[Instructions to follow] Pull every line with the word "heading" out of the entries below.

[Record set]
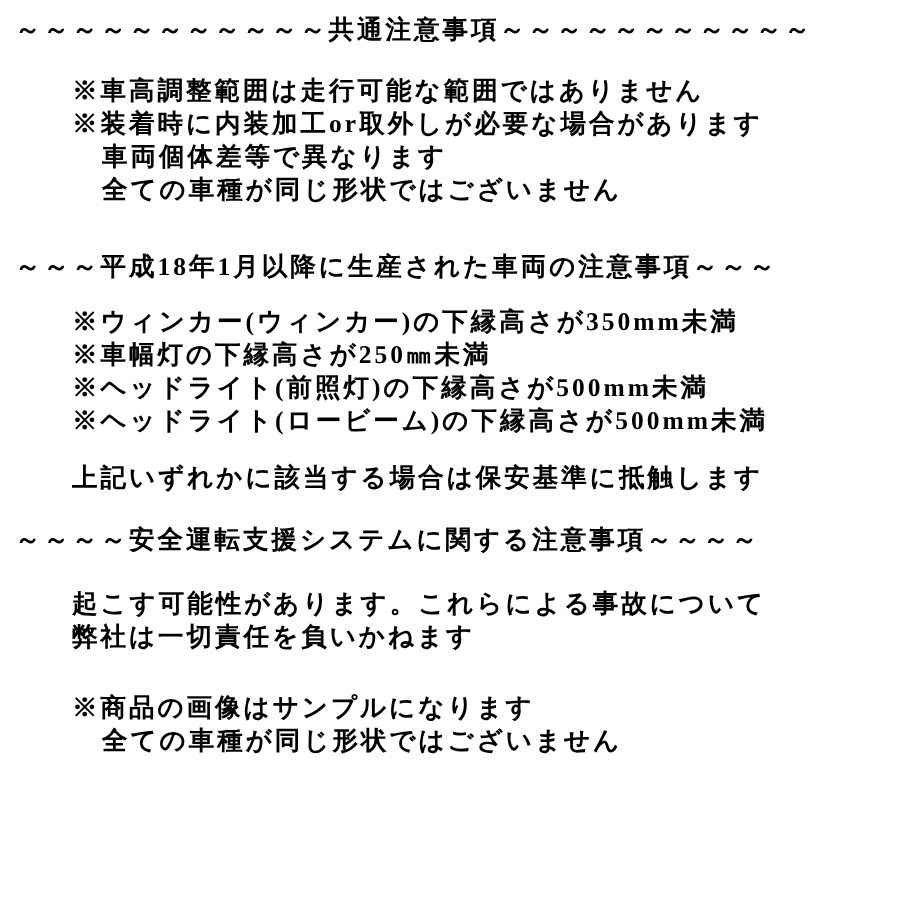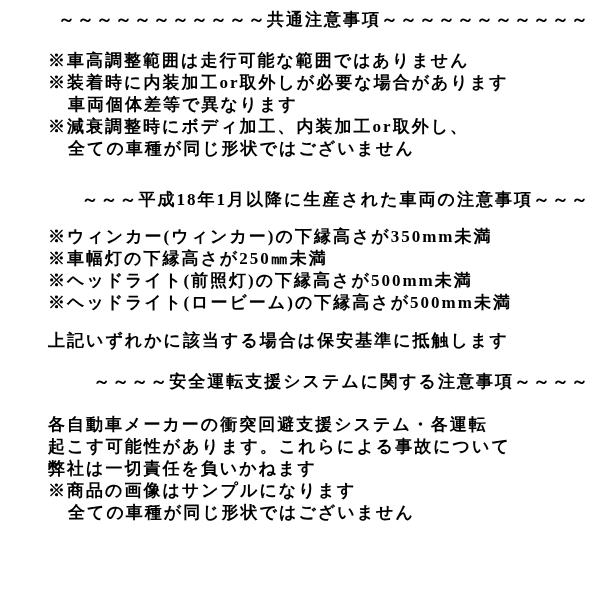--- a/index.html
+++ b/index.html
@@ -15,70 +15,68 @@
     overflow: hidden;
     box-sizing: border-box;
     padding: 8px 10px 0 10px;
     font-family: "Liberation Serif", "DejaVu Serif", serif;
     font-weight: bold;
     color: #000000;
     font-size: 17px;
     letter-spacing: 2px;
   }
   .heading {
-    text-align: right;
+    text-align: left;
     line-height: 24px;
     white-space: nowrap;
   }
   .line {
     padding-left: 38px;
     line-height: 22px;
     white-space: nowrap;
   }
   .line.indent {
     padding-left: 58px;
   }
   .sec-common { margin-top: 18px; }
   .h2 { margin-top: 28px; }
   .sec-h18 { margin-top: 14px; }
   .conclusion { margin-top: 16px; }
   .h3 { margin-top: 18px; }
   .sec-safety { margin-top: 20px; }
-  .sec-product { margin-top: 0; }
+  .sec-product { margin-top: 25px; }
 </style>
 </head>
 <body>
 
 <div class="page">
 
   <div class="heading h1">～～～～～～～～～～～共通注意事項～～～～～～～～～～～</div>
 
   <div class="sec-common">
     <div class="line">※車高調整範囲は走行可能な範囲ではありません</div>
     <div class="line">※装着時に内装加工or取外しが必要な場合があります</div>
     <div class="line indent">車両個体差等で異なります</div>
-    <div class="line">※減衰調整時にボディ加工、内装加工or取外し、</div>
     <div class="line indent">全ての車種が同じ形状ではございません</div>
   </div>
 
   <div class="heading h2">～～～平成18年1月以降に生産された車両の注意事項～～～</div>
 
   <div class="sec-h18">
     <div class="line">※ウィンカー(ウィンカー)の下縁高さが350mm未満</div>
     <div class="line">※車幅灯の下縁高さが250㎜未満</div>
     <div class="line">※ヘッドライト(前照灯)の下縁高さが500mm未満</div>
     <div class="line">※ヘッドライト(ロービーム)の下縁高さが500mm未満</div>
   </div>
 
   <div class="line conclusion">上記いずれかに該当する場合は保安基準に抵触します</div>
 
   <div class="heading h3">～～～～安全運転支援システムに関する注意事項～～～～</div>
 
   <div class="sec-safety">
-    <div class="line">各自動車メーカーの衝突回避支援システム・各運転</div>
     <div class="line">起こす可能性があります。これらによる事故について</div>
     <div class="line">弊社は一切責任を負いかねます</div>
   </div>
 
   <div class="sec-product">
     <div class="line">※商品の画像はサンプルになります</div>
     <div class="line indent">全ての車種が同じ形状ではございません</div>
   </div>
 
 </div>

[Answer to the problem]
   .heading {
   <div class="heading h1">～～～～～～～～～～～共通注意事項～～～～～～～～～～～</div>
   <div class="heading h2">～～～平成18年1月以降に生産された車両の注意事項～～～</div>
   <div class="heading h3">～～～～安全運転支援システムに関する注意事項～～～～</div>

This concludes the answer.